■ DIRECTIONS FOR THIS TASK
An exact, picture-free copy of the listing is required.

■ DATA SECTION
================================

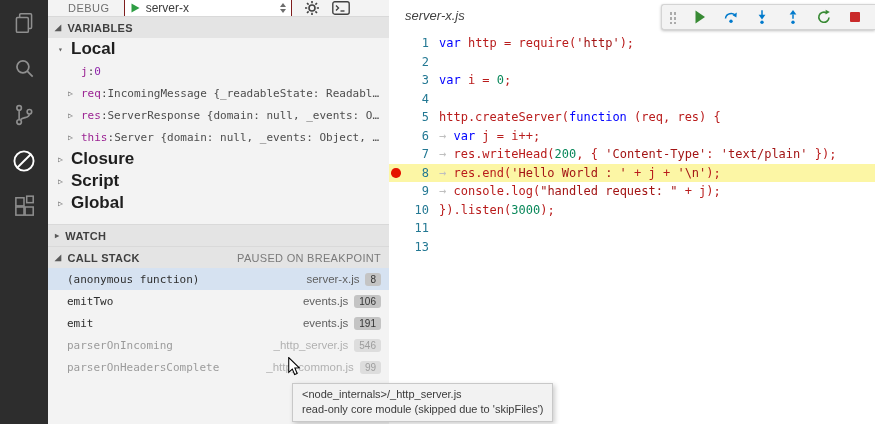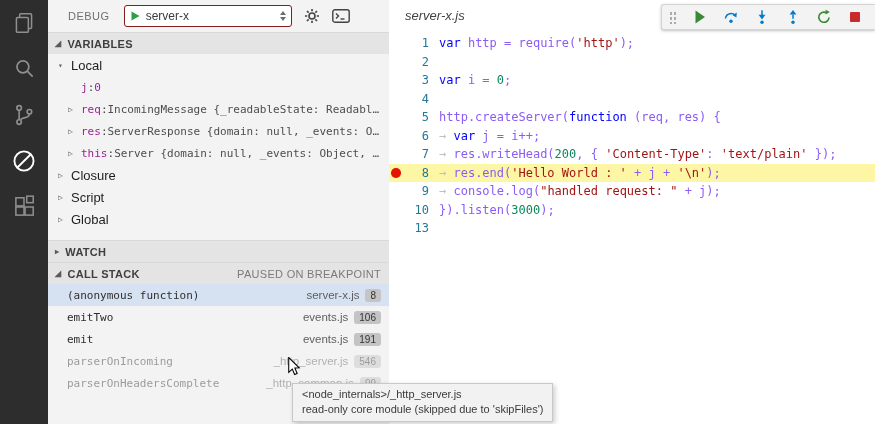"DEBUG" .sidebar-top { height: 32px -> 16px }
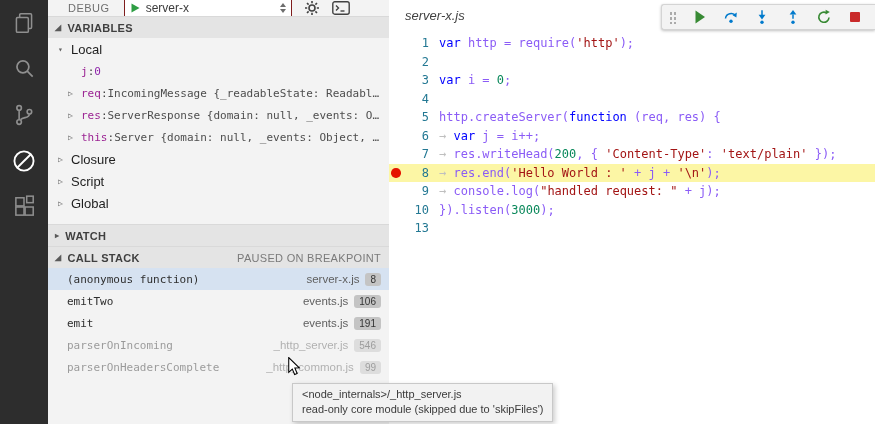"Local" .scope-name { font-size: 13px -> 17px; font-weight: 400 -> 700 }
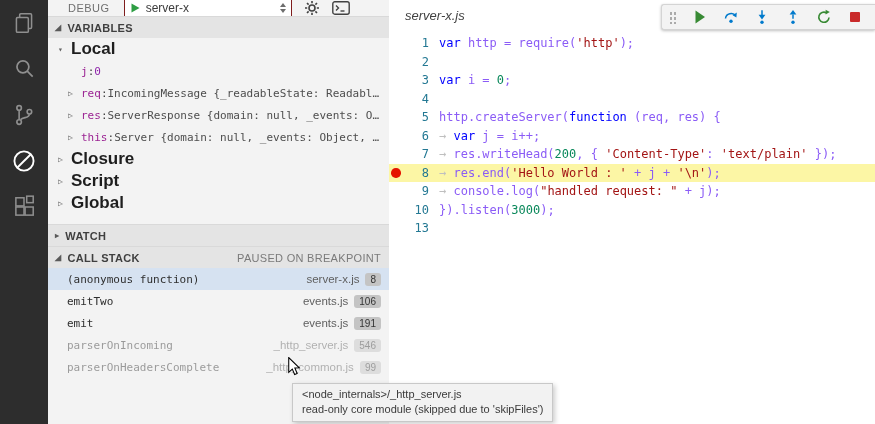"http = require(" .tok-pln { color: #8b5cf6 -> #b91c1c }
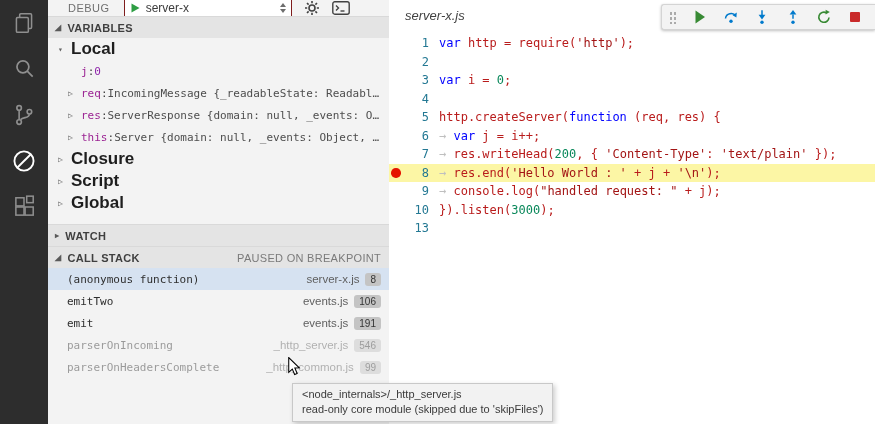"11" div.code-line { html: none -> <div><span></span><span>11</span><span></span></div> }
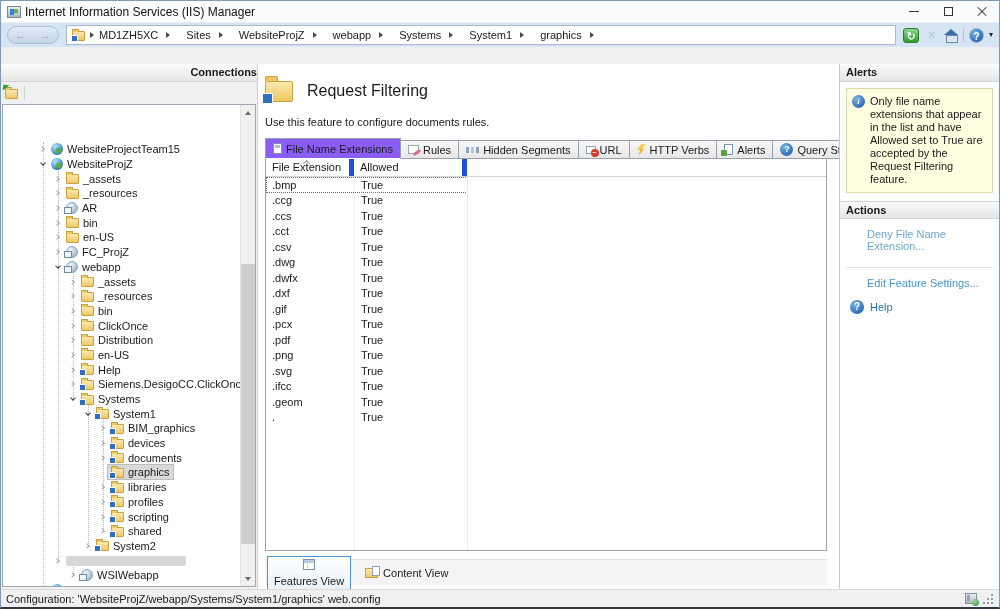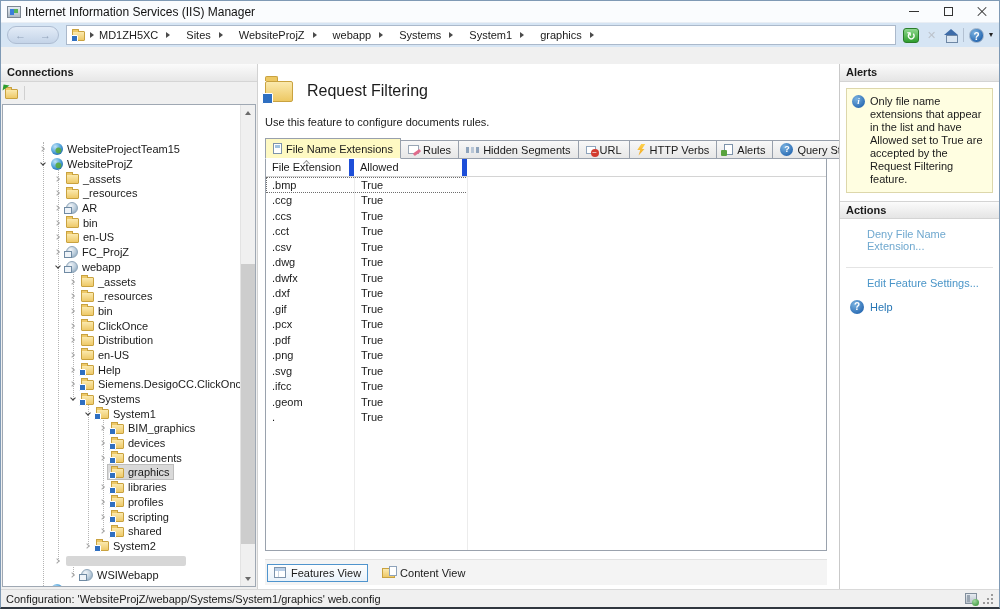"Connections" .panel-header { text-align: none -> right }
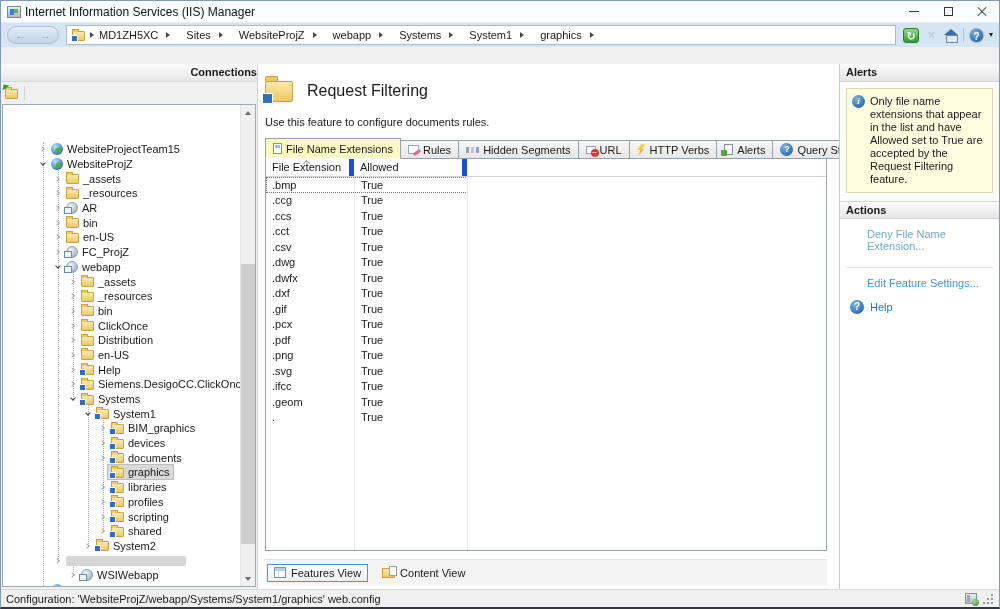"File Name Extensions" .tab[data-active="true"] { background: #fef9c3 -> #8b5cf6 }
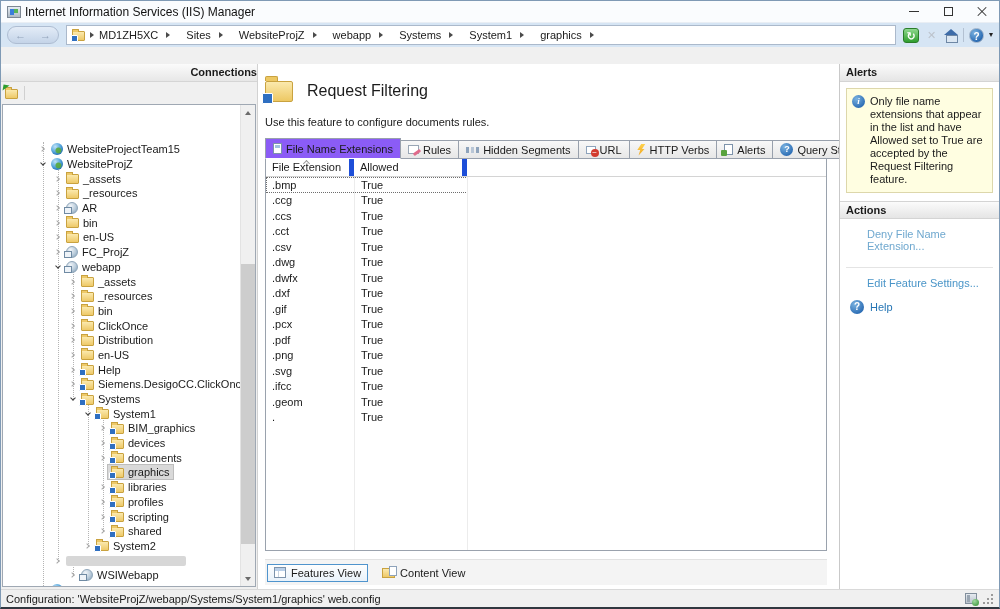"Features View" .viewtab[data-active="true"] { flex-direction: none -> column }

================================

■ EXERCISE RESPONSE
"DEBUG" .sidebar-top { height: 32px -> 16px }
"Local" .scope-name { font-size: 13px -> 17px; font-weight: 400 -> 700 }
"http = require(" .tok-pln { color: #8b5cf6 -> #b91c1c }
"11" div.code-line { html: none -> <div><span></span><span>11</span><span></span></div> }
"Connections" .panel-header { text-align: none -> right }
"File Name Extensions" .tab[data-active="true"] { background: #fef9c3 -> #8b5cf6 }
"Features View" .viewtab[data-active="true"] { flex-direction: none -> column }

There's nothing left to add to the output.